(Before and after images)
####
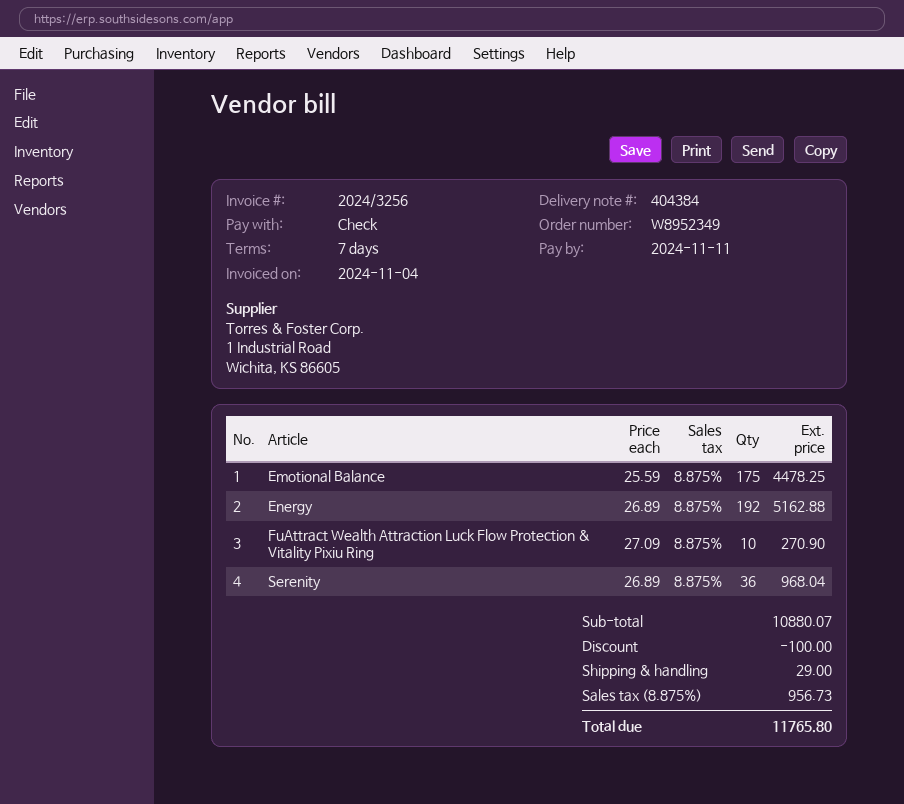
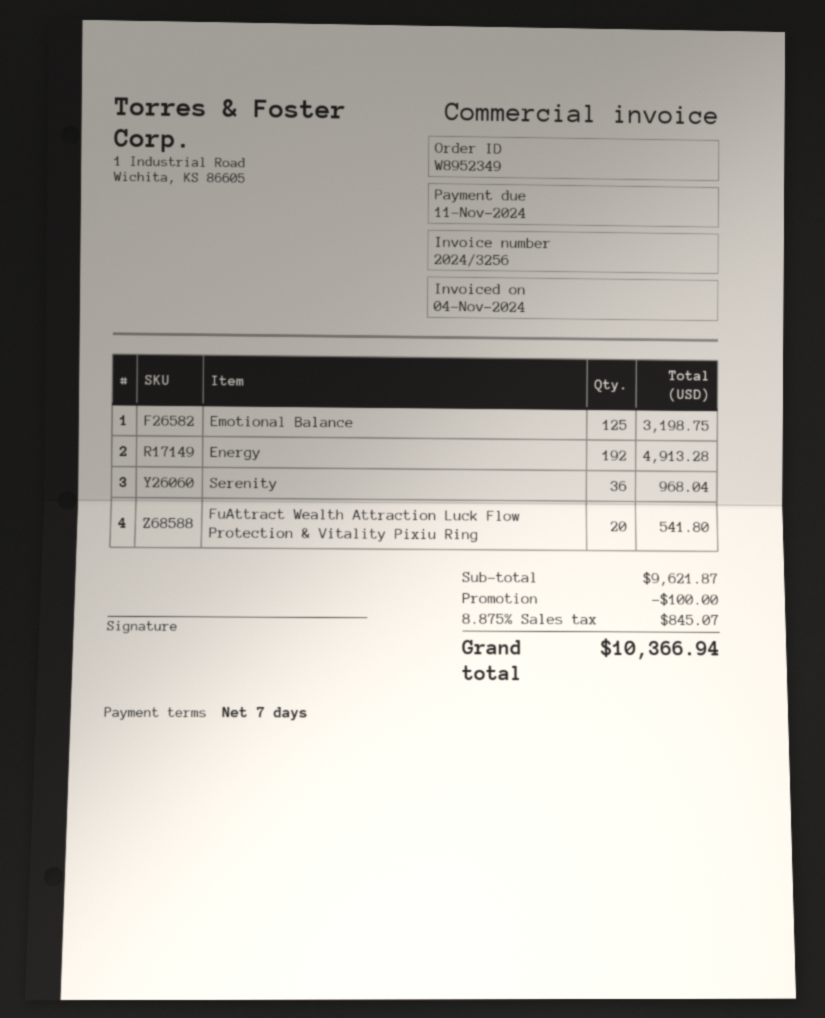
Emotional Balance: 175 for 4478.25 -> 125 for 3198.75
Energy: 192 for 5162.88 -> 192 for 4913.28
FuAttract Wealth Attraction Luck Flow Protection & Vitality Pixiu Ring: 10 for 270.90 -> 20 for 541.80
subtotal: 10880.07 -> 9621.87
shipping: 29.00 -> none
tax: 8.875% = 956.73 -> 8.875% = 845.07
total: 11765.80 -> 10366.94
####
--- EXERCISE GOAL ---
Give back only the lines from the one containing "Energy: 192 for 5162.88 -> 192 for 4913.28" through the final line of the entries above, exactly as written, both included.

--- SOLUTION ---
Energy: 192 for 5162.88 -> 192 for 4913.28
FuAttract Wealth Attraction Luck Flow Protection & Vitality Pixiu Ring: 10 for 270.90 -> 20 for 541.80
subtotal: 10880.07 -> 9621.87
shipping: 29.00 -> none
tax: 8.875% = 956.73 -> 8.875% = 845.07
total: 11765.80 -> 10366.94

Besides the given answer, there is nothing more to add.